Нам пришло родиться.

— Ясным утром снежным

Из земли пробилась,

Как невеста, в нежном

Платье появилась.

— Что такое «снежный»?

— Почему невеста?

— Право, я не знаю.

— Мне неинтересно.

— Ты откуда знаешь?

— Вот её подружка.

Мне она шепнула

Кое–что на ушко.

— Не грусти, красавица!

— Не тоскуй, сестрица!

— К нам Подснежник явится

Из своей темницы.

— Через год вернётся,

С новою весною.

— Из земли пробьётся

Рядышком с тобою!

— Да она вернётся,

Но не забывайте:

Не видать её вам,

Даже не мечтайте!

— Ветреница злая,

Глупая девица!

Подожди, узнаешь,

Как собой гордиться!

— Ах ты, забияка!

— Что ты натворила?

— Ты зачем бедняжке

Стебель прокусила?

— Ветреница эта

Важничала больно.

Пусть другие терпят,

А с меня довольно!

— Торбочка! Дурная,

Гадкая сестрица!

— Больше мы с тобою

Не хотим водиться!

— Хватит задираться!

— Уходи отсюда!

— В гамаке качаться

Мы с тобой не будем!

— Всё, она завяла,

Не даёт ответа.

— Лишь цветок остался,

Ветреницы нету.

— Чередой смиренной,

Стройно, друг за дружкой,

Мы идём степенно

Хоронить подружку.

— На листок положим,

Лепестком покроем.

— На зелёном ложе

Под кустом зароем.

— Зарывай поглубже

Милую сестрицу,

Чтобы в зимней стуже

Ей не простудиться.

— Ей теперь ни ветер,

Ни мороз не страшен.

— До весны продремлет

Ветреница наша.

— Всё, похоронили

Милую сестрицу.

Хватит, погрустили —

Будем веселиться!

Тут, заливисто рассмеявшись, они кинулись врассыпную, и большинство из них полетело прямо к хижине. Ближе к концу песни все они выстроились в некое подобие погребального шествия, идущего за безжизненным телом молоденькой Ветреницы.

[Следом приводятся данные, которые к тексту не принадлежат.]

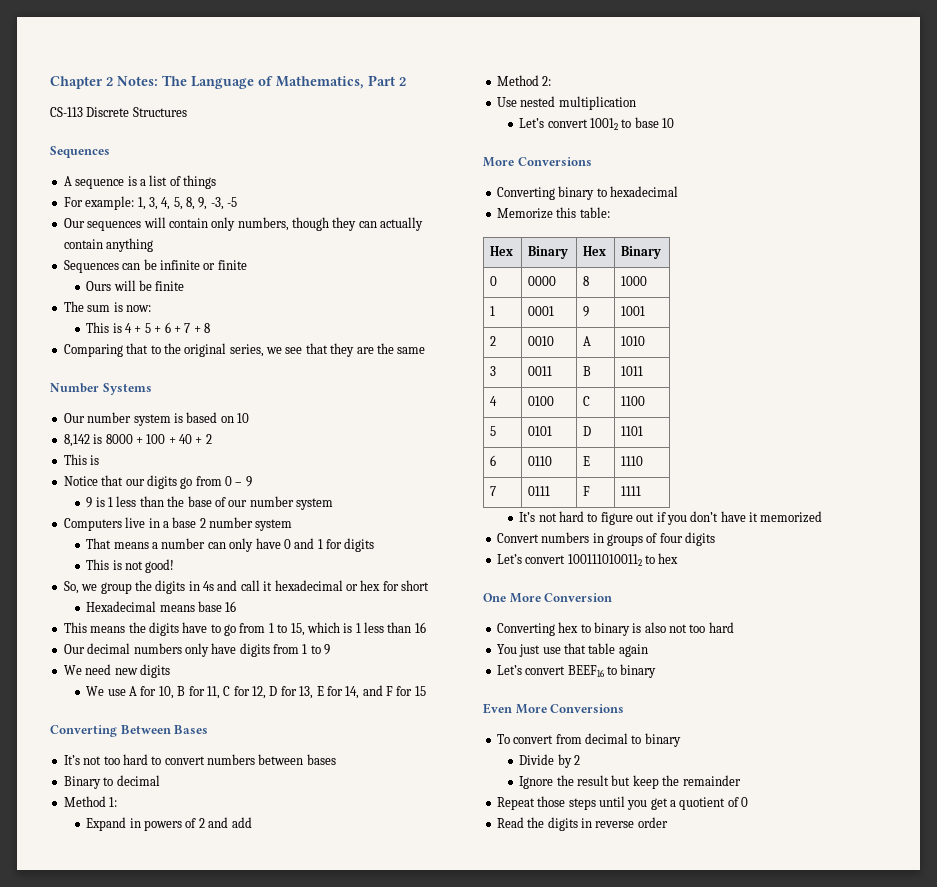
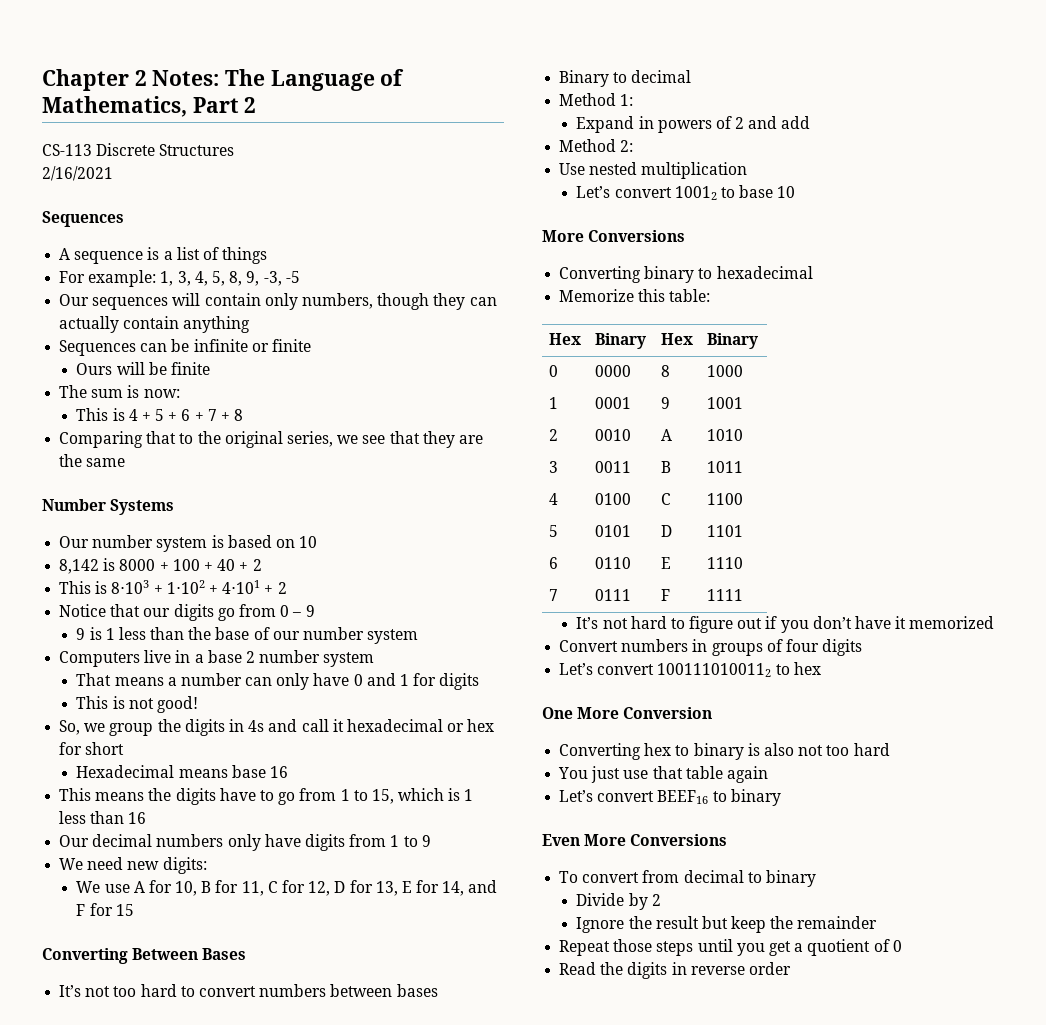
(187, 112) none -> [42,166,113,181] // 2/16/2021
(100, 460) none -> [111,580,287,594] 8⋅103 + 1⋅102 + 4⋅101 + 2
[139,664,170,678] digits -> [162,857,207,874] digits:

Проказница Торбочка ускорила кончину несчастной, перекусив её стебель, и теперь феи подняли бедняжку на руки (даже я не мог думать о ней иначе, как об умершей девушке, хотя передо мной была обычная увядшая ветреница на длинном стебельке), уложили на широкий лист, торжественно пронесли несколько ярдов и похоронили под деревом. Торбочка же, которую, по общему согласию, не допустили до участия в церемонии, сердито надулась и побрела прочь к своему гамаку (она была феей кальцеолярии; у нас её бутоны иногда называют «кошелёчками»), и вид у неё был совсем не покаянный. Подойдя к своему стеблю, она обернулась, и я невольно заговорил с нею, потому что стоял совсем рядом.